For the histogram I simply just ran a histogram function on our Freq vector to get an idea of how often patients are coming to the hospital visually. 
hist(Freq)


Graphs and figures are fine, but I decided it would be nice if we could get some hard numbers on the BP and Freq based on the doctors overall consensus.
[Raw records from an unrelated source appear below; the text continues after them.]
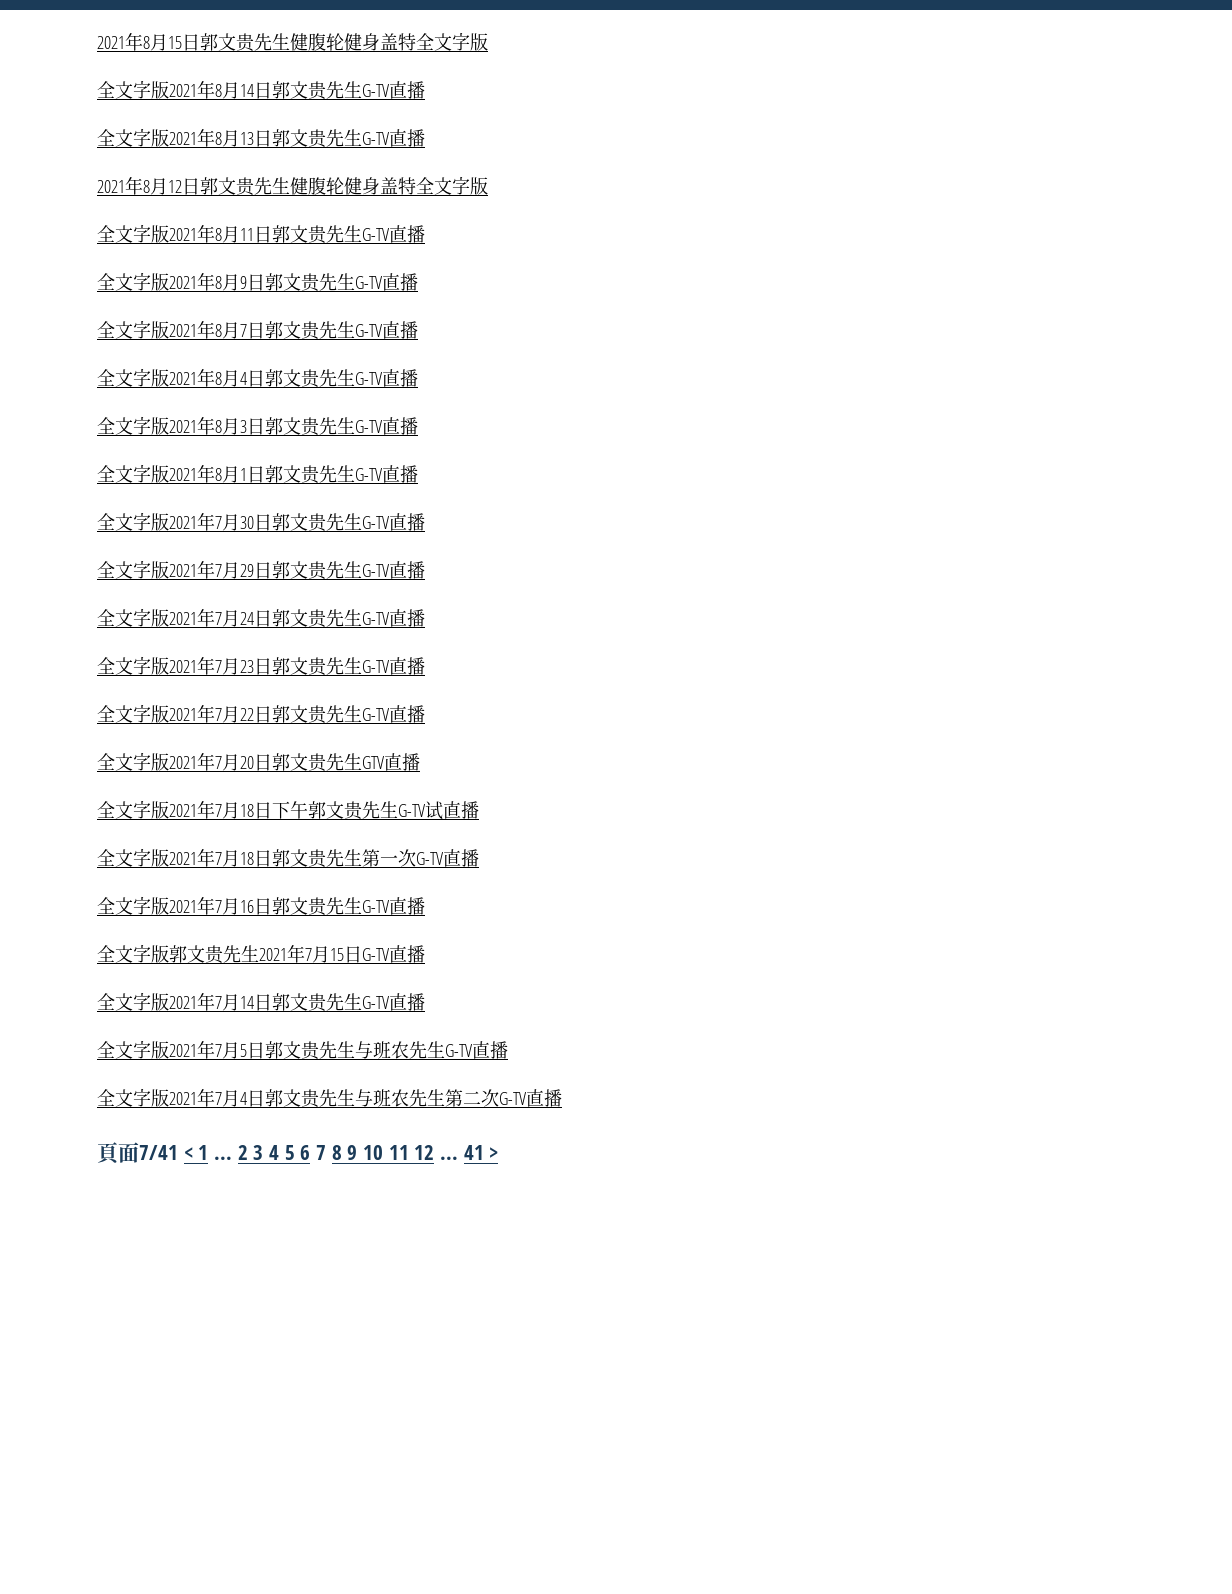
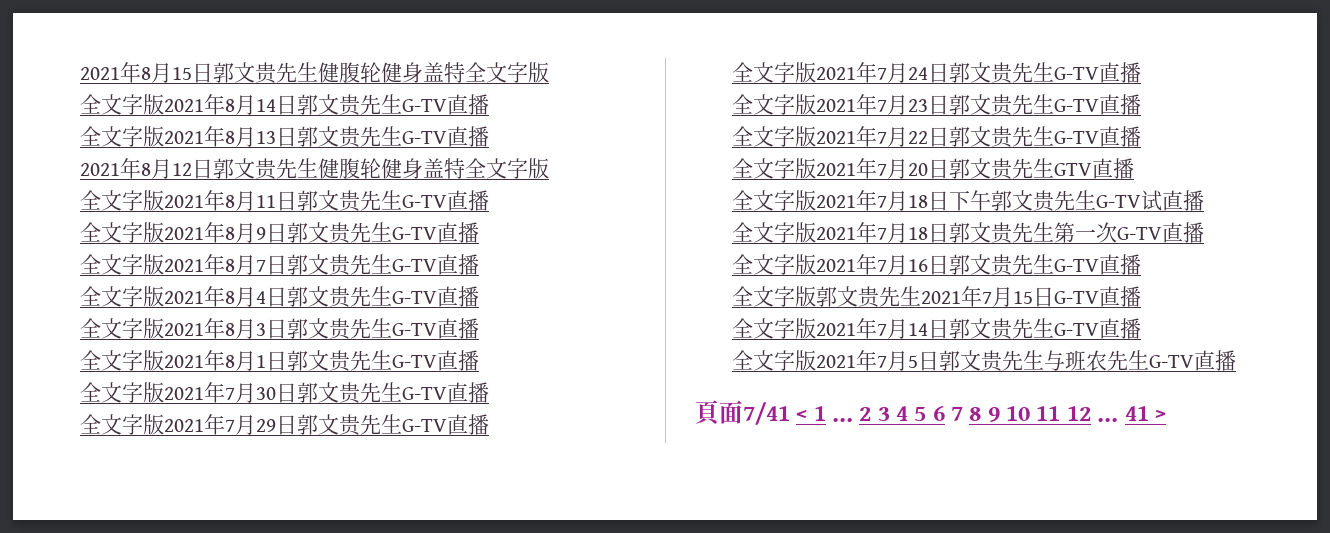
[97,1088,562,1108] // 全文字版2021年7月4日郭文贵先生与班农先生第二次G-TV直播 -> (1236, 360) none

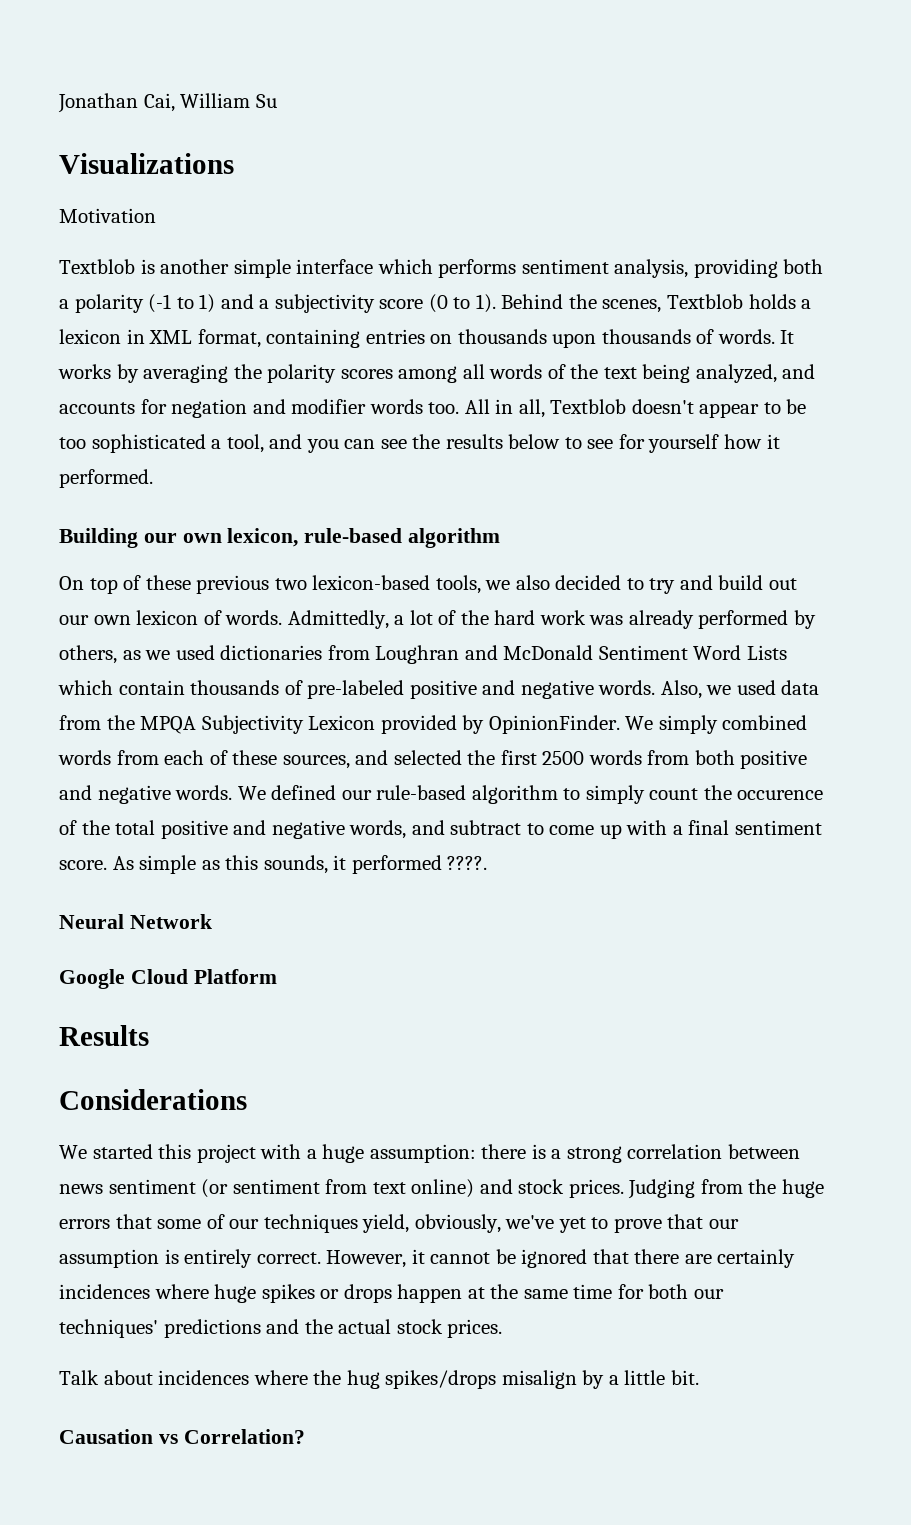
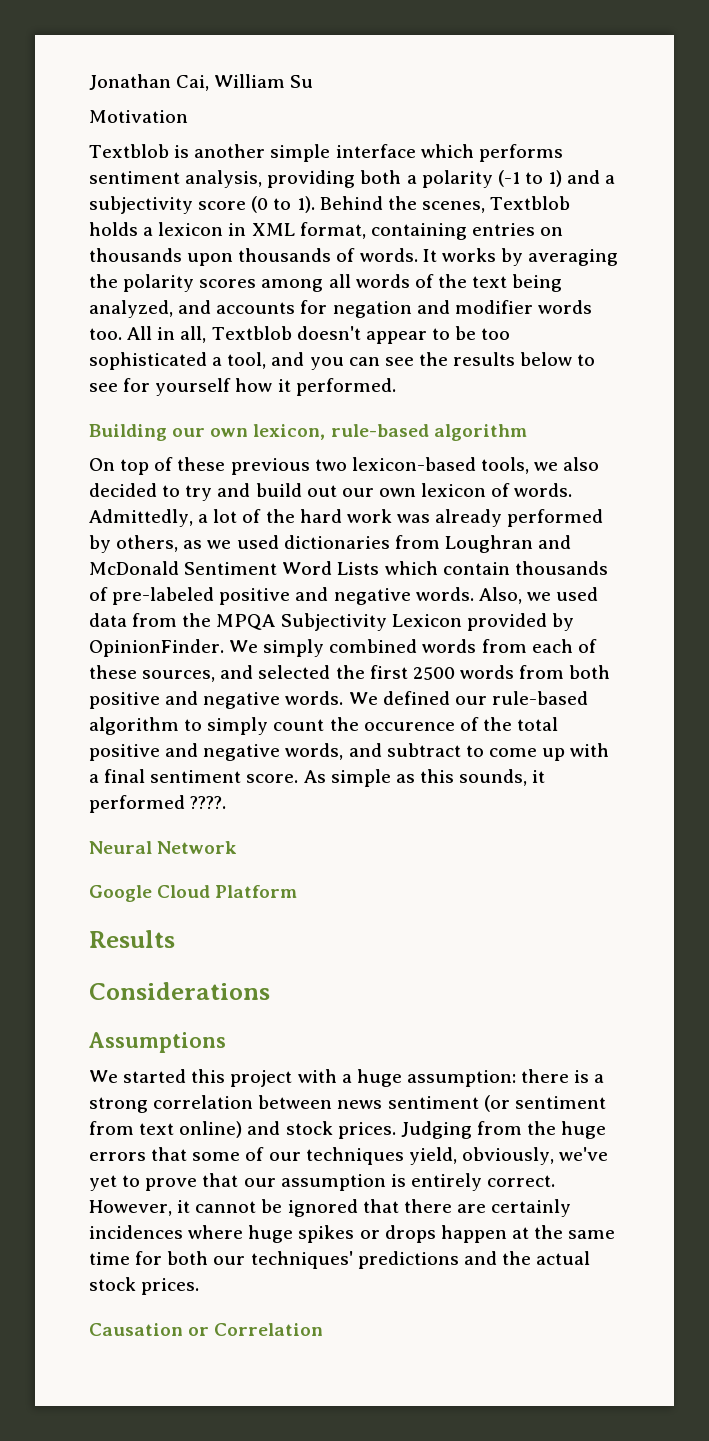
[59,153,234,174] // Visualizations -> (314, 81) none
(247, 1099) none -> [89,1032,226,1053] // Assumptions
[59,1370,699,1389] // Talk about incidences where the hug spikes/drops misalign by a little bit. -> (200, 1286) none
[158,1429,305,1444] vs Correlation? -> [188,1323,324,1336] or Correlation

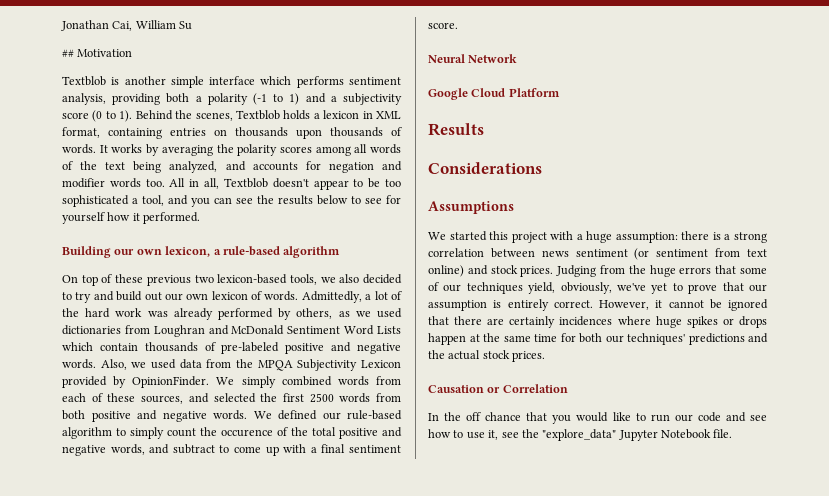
(314, 81) none -> [62,49,74,57] ##
(326, 432) none -> [213,249,221,255] a
[303,769,546,787] [89,795,227,813] As simple as this sounds, it performed ????. -> (458, 25) none
(324, 1329) none -> [428,412,767,424] [428,429,733,441] // In the off chance that you would like to run our code and see how to use it, see the "explore_data" Jupyter Notebook file.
So I came up with a function that would return the mean of either the Blood Pressure or Freq of hospital of either patients that were good=1 or bad=0.

# This function is similar to plotBox, but is only interested in returning a mean value, df is the dataframe,colm is the characteristic of the patient we are interested in and oz is either 1 or 0 based on the MDs overall rating the user is interested in.
>meanofMD <- function(df,colm,oz) {
+  if (colm !=1 && colm!=2){return("Please enter either 1 or 2 for colm")}
+  if (oz != 1 && oz !=0 ){return("Please enter either 1 or 0 for oz")}
+  docs <-vector() 
+  zeros = vector() 
+  ones = vector()
+  for(i in 1:nrow(df)){
+    docs<- c(docs,(sum(df[i,3:5],na.rm = TRUE)))
+    if(docs[i] >1){ones <- c(ones,df[i,colm])} else{zeros <- c(zeros,df[i,colm])}}
+  if (oz == 0){return(mean(zeros))}
+  else{return(mean(ones))}
+}  

The main loop and logic of this function is very much the same of the plotbox function we made earlier.
The arguments for this function is mostly the same as plotbox but I added one more argument oz that is either 1 or 0, this return the mean of either concerned patients = 1 or unconcerned patients = 0.

The the main difference from plotbox is mostly in the last two lines, instead of returning a boxplot we will return a mean:
+ if (oz == 0){return(mean(zeros))}
+ else{return(mean(ones))}

I ran the four different possible means with the following lines of code:
>meanofMD(docdf,2,1) #mean of BP of patients MD found concerning
>meanofMD(docdf,2,0) #mean of BP of patients MD were not concerned
>meanofMD(docdf,1,1) #mean of Freq of patients MD found concerning
>meanofMD(docdf,1,0) #mean of Freq of patients MD were not concerned

Results:
> meanofMD(docdf,2,1)
[1] 112.8333
> meanofMD(docdf,2,0)
[1] 87.25
> meanofMD(docdf,1,1)
[1] 0.4333333
> meanofMD(docdf,1,0)
[1] 0.425

Here we can see that there is a noticeable difference in the mean of the patient's BP between patients the doctors were concerned about and not too concerned about. 
While we see that the frequency of hospital visits don't seem to differ that much and may not play that much of a role in whether a doctor feels the patient is need of critical care. 

This is just one simple take on the data given. Hope you enjoy the post.
Please feel free to comment about any concerns you may have.